Among the entries that follow, find every line with the word "also" and copy it.

[[ Dataset records open ]]

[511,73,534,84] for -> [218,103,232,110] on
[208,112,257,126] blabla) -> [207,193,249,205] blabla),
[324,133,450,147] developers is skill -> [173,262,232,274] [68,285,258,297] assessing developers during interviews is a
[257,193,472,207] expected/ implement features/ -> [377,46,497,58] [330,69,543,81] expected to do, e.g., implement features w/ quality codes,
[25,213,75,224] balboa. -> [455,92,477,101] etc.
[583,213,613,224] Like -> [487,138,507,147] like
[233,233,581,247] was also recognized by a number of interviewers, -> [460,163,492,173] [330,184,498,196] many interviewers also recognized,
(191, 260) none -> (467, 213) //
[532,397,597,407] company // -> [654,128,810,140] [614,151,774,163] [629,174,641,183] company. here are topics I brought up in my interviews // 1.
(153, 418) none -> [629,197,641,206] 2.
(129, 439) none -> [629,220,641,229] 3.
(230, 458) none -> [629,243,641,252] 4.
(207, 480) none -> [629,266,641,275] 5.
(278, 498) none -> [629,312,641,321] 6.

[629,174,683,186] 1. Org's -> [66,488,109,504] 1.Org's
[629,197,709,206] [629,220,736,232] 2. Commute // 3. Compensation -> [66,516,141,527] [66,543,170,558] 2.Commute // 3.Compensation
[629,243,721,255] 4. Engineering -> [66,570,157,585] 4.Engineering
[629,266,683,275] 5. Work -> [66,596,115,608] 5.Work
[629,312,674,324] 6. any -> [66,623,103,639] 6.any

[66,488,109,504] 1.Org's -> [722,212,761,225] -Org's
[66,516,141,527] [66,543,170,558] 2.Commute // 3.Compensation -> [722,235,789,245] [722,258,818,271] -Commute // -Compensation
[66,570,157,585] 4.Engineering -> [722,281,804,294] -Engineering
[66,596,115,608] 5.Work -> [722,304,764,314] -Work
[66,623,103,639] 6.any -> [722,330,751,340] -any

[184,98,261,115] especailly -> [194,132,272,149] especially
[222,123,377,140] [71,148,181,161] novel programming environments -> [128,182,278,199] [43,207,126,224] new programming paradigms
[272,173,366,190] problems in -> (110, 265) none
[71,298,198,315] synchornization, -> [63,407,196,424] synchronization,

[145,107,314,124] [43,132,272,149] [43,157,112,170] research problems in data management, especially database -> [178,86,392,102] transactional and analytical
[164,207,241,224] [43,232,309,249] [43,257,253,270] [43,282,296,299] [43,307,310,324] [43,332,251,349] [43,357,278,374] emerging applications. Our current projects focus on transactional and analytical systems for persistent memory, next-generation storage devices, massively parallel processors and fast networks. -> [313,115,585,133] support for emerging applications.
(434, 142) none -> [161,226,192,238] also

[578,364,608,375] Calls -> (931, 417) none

[[ Dataset records closed ]]

__Reply to the task__
[233,233,581,247] was also recognized by a number of interviewers, -> [460,163,492,173] [330,184,498,196] many interviewers also recognized,
(434, 142) none -> [161,226,192,238] also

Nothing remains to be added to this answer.